- [Exercise objective]
Tell me how many lines in the data below hold the string "date", and say nothing else.

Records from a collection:

● ● ● ● ● ● ●

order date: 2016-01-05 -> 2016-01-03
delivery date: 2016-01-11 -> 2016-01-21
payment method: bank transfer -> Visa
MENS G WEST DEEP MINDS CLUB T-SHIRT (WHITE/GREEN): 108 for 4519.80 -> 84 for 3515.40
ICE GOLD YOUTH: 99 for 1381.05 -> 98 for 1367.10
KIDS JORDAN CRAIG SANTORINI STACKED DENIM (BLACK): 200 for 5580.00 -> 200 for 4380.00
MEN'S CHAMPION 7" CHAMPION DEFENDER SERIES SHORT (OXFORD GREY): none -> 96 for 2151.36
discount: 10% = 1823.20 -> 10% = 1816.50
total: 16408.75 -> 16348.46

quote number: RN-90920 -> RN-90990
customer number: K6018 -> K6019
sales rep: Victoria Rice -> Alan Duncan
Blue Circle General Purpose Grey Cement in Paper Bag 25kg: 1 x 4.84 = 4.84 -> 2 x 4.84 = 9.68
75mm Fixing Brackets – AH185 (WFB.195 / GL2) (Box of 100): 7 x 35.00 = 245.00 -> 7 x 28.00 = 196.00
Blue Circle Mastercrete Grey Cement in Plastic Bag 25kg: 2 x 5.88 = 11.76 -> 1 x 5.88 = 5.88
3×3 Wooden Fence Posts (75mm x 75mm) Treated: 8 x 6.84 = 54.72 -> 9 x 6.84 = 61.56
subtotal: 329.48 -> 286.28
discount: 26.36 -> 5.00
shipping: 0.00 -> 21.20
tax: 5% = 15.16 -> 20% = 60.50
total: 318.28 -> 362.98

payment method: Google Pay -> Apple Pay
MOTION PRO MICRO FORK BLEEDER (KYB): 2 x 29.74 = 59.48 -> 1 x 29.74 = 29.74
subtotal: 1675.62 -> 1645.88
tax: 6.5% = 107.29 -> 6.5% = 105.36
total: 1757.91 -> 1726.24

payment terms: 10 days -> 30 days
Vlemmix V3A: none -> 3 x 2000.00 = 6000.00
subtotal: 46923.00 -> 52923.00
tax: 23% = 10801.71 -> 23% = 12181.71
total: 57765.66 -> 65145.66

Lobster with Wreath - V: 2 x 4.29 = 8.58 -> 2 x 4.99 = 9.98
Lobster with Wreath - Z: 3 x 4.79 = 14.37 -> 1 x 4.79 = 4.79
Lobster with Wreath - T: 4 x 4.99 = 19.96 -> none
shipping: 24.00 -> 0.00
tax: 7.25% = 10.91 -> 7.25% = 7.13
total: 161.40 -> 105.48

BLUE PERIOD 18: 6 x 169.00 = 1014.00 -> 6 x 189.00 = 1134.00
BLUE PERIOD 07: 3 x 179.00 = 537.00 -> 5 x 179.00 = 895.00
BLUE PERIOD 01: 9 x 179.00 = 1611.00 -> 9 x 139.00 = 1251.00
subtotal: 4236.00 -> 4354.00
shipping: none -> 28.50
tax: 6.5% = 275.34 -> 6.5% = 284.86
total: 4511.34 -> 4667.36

● ● ● ● ● ● ●

- [Response box]
2